Current Advances in the Regeneration of Degenerated Articular Cartilage: A Literature Review on Tissue Engineering and Its Recent Clinical Translation

Round 1

Reviewer 1 Report

The manuscript is a review paper, and it is difficult to assess the validity of statements, without a systematic component to it and a thorough assessment of the available evidence.

Nevertheless, it manages to capture the majority of the papers and ideas in the field, and is therefore interesting as a review. You have to add more on the nano-complex/particles, which are also quite heavily advertised (in research papers) as a possible step forward.

You should also mention Primorac et al group, with autologous injection of the knee, who demonstrated some interesting results.
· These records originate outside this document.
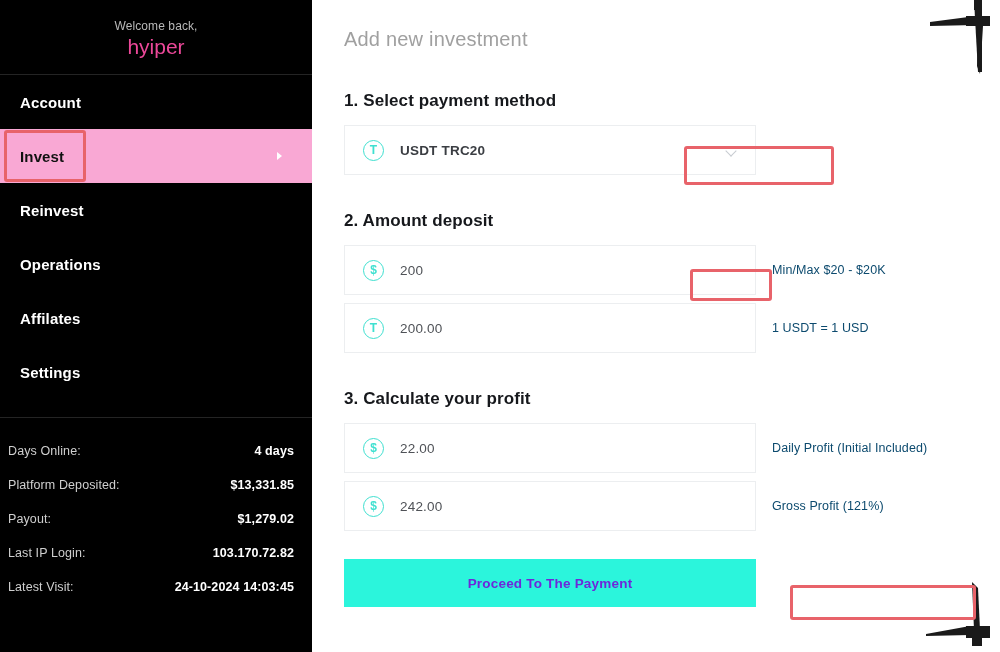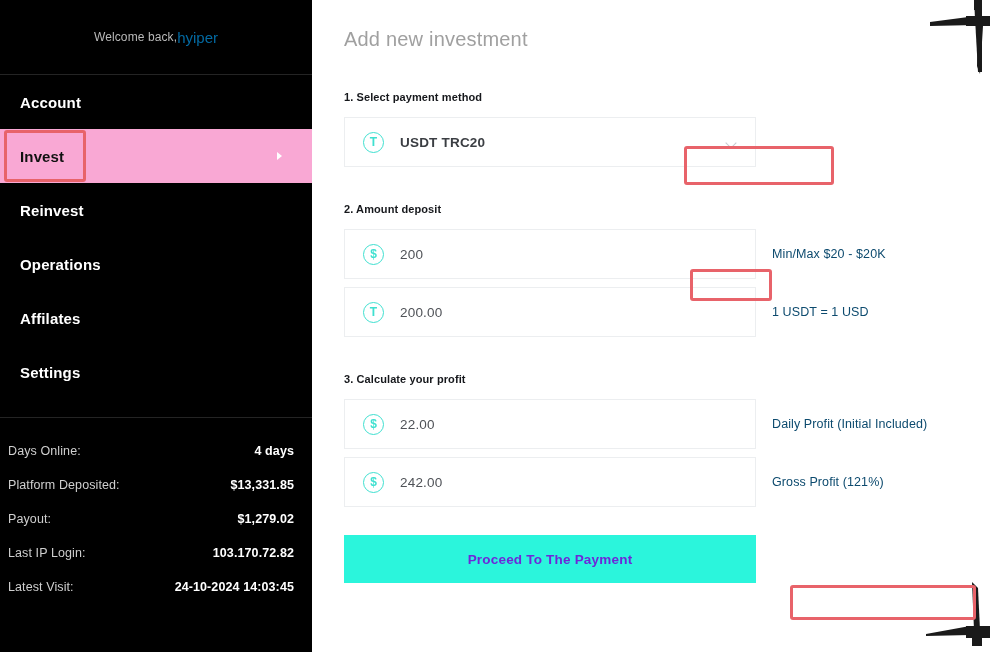--- a/index.html
+++ b/index.html
@@ -27,7 +27,7 @@
   .welcome {
     height: 75px;
     display: flex;
-    flex-direction: row;
+    flex-direction: column;
     align-items: center;
     justify-content: center;
     border-bottom: 1px solid #242424;

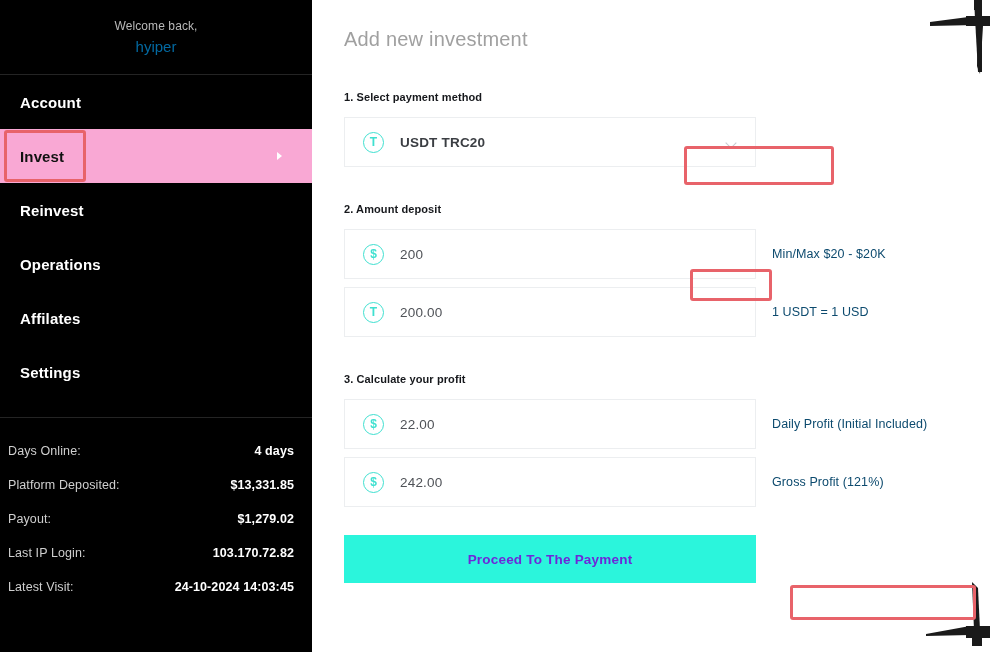--- a/index.html
+++ b/index.html
@@ -39,8 +39,8 @@
     line-height: 18px;
   }
   .welcome-user {
-    font-size: 15px;
-    color: #0369a1;
+    font-size: 21px;
+    color: #ec4899;
     line-height: 22px;
     margin-top: 1px;
   }

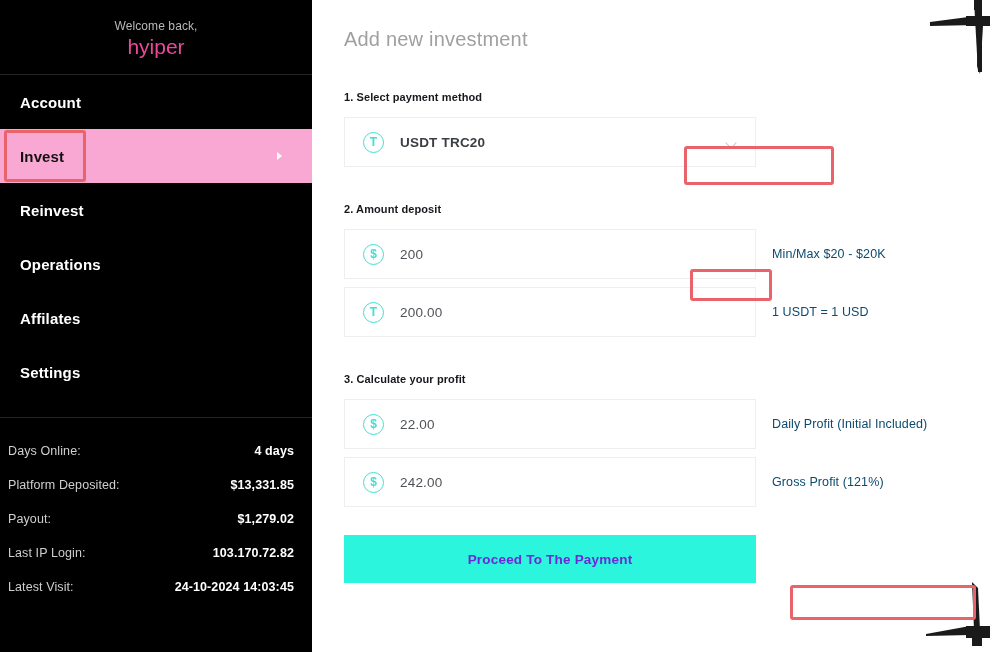--- a/index.html
+++ b/index.html
@@ -141,7 +141,7 @@
     margin-bottom: 40px;
   }
   .step-label {
-    font-size: 11px;
+    font-size: 17px;
     color: #16181c;
     font-weight: bold;
     letter-spacing: .1px;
I think it might be good to expand on the failure of stem cells and the possible ways forward, at least as an element of wider discussion.

I liked the link between the lab and clinical studies, and you could also add a sentence or two about the transfer from bench to bed, which is critical item in development of any of these ideas.

Strengthen ideas of the gaps in our knowledge, you could almost make a bidding of the best ideas and ways to move on, for future studies to take on.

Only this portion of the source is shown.